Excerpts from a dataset
== Segment start ==

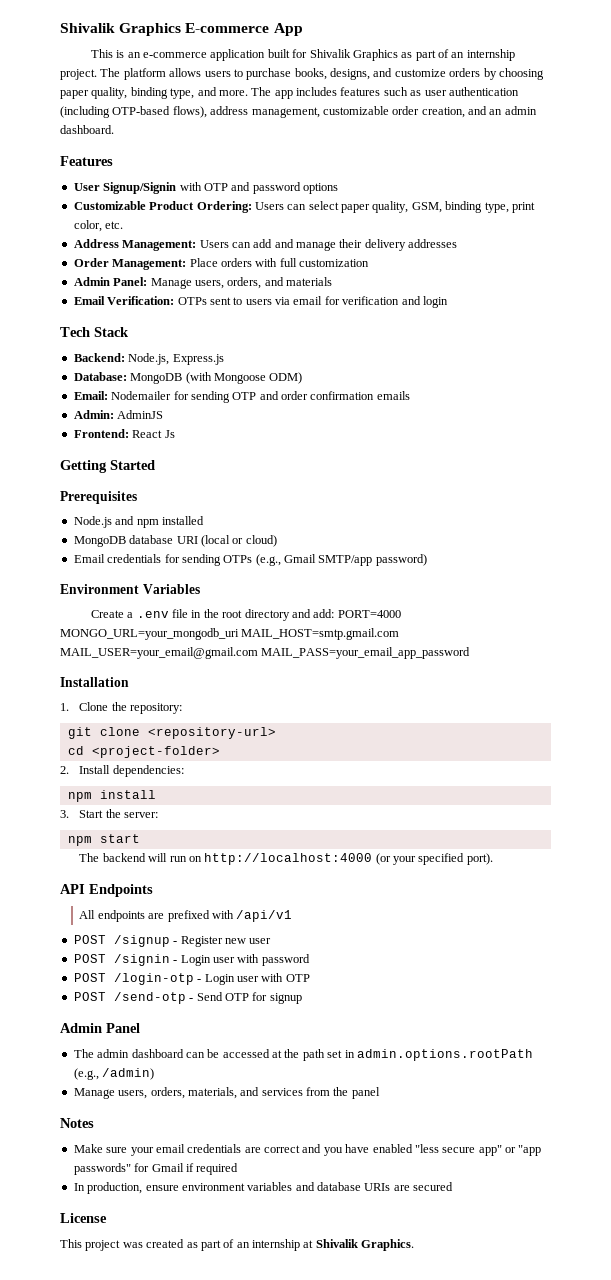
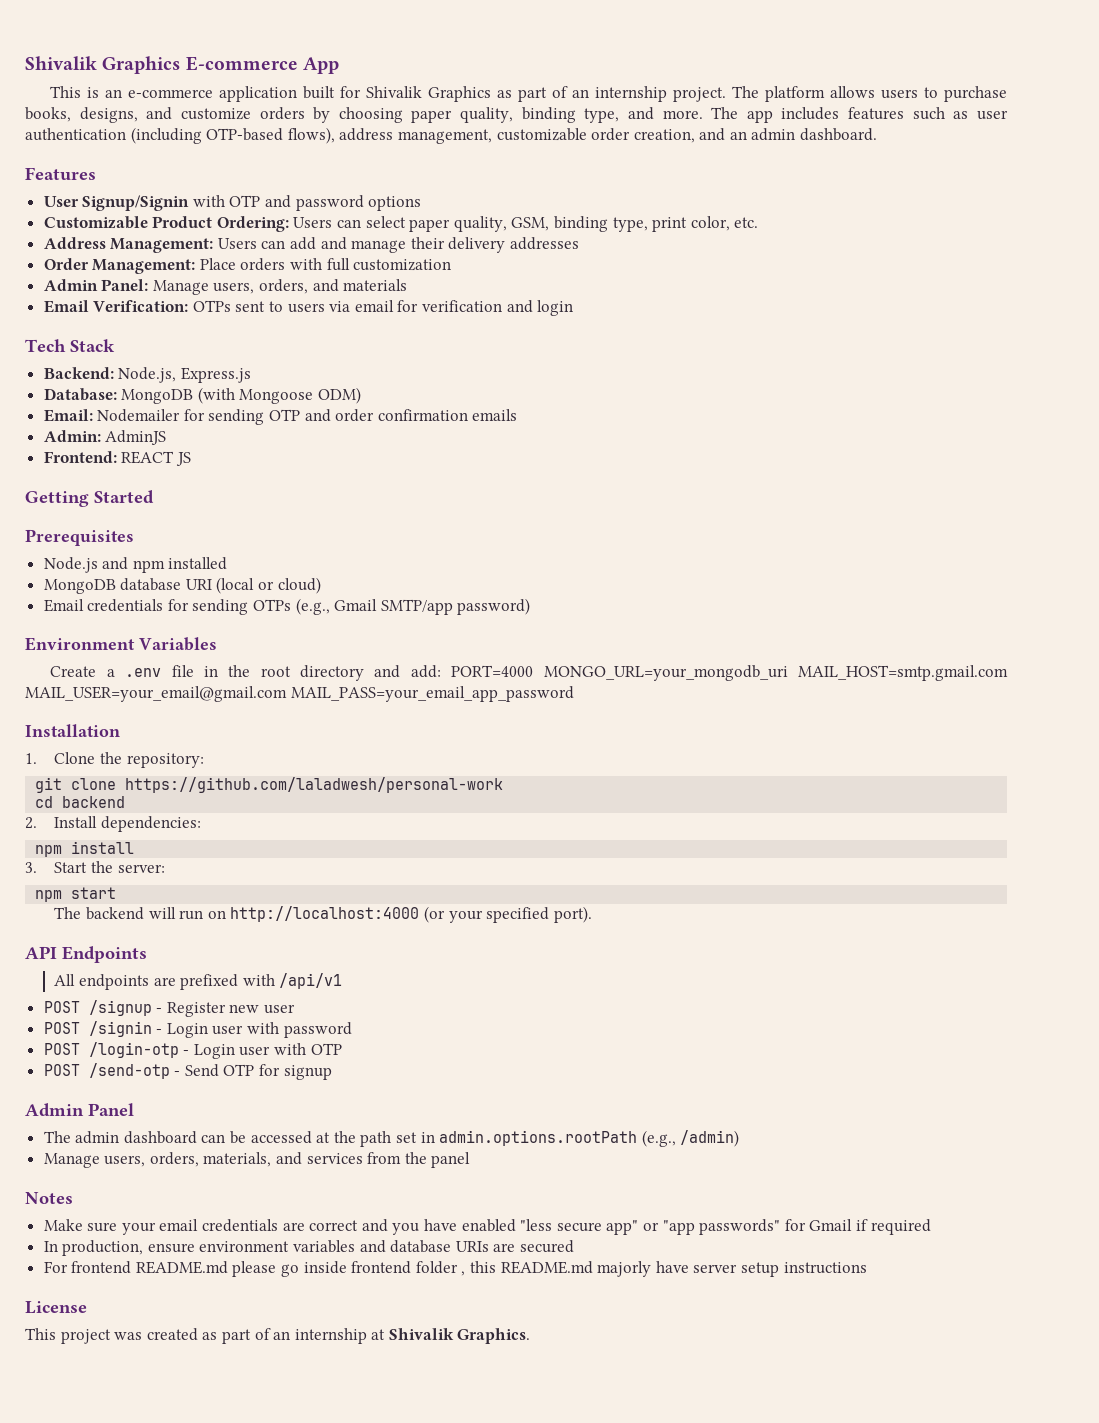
- Frontend: React Js
+ Frontend: REACT JS
- git clone <repository-url>
+ git clone https://github.com/laladwesh/personal-work
- cd <project-folder>
+ cd backend
+ For frontend README.md please go inside frontend folder , this README.md majorly have server setup instructions

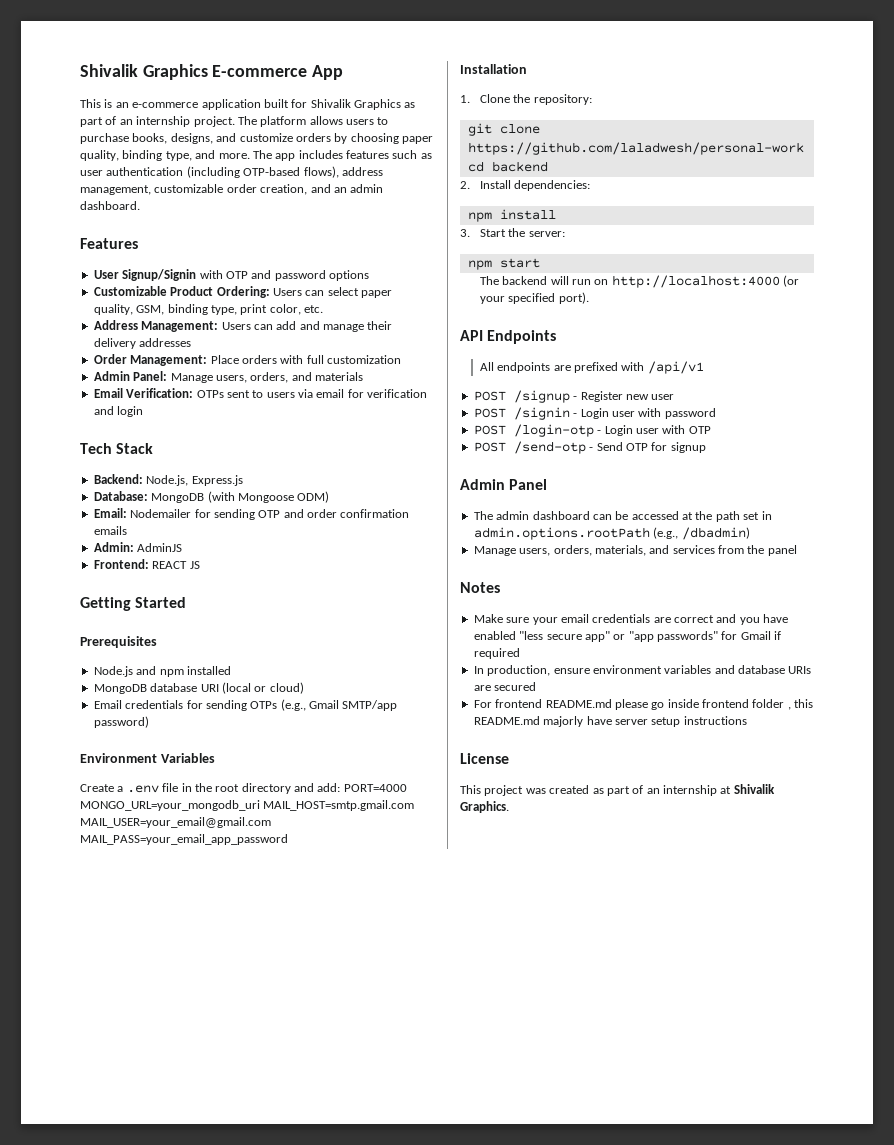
- The admin dashboard can be accessed at the path set in admin.options.rootPath (e.g., /admin)
+ The admin dashboard can be accessed at the path set in admin.options.rootPath (e.g., /dbadmin)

== Segment end ==

WHAT IS REQUIRED: Search the entries for the word "rootPath" and copy every line that holds it.

YOUR RESPONSE:
- The admin dashboard can be accessed at the path set in admin.options.rootPath (e.g., /admin)
+ The admin dashboard can be accessed at the path set in admin.options.rootPath (e.g., /dbadmin)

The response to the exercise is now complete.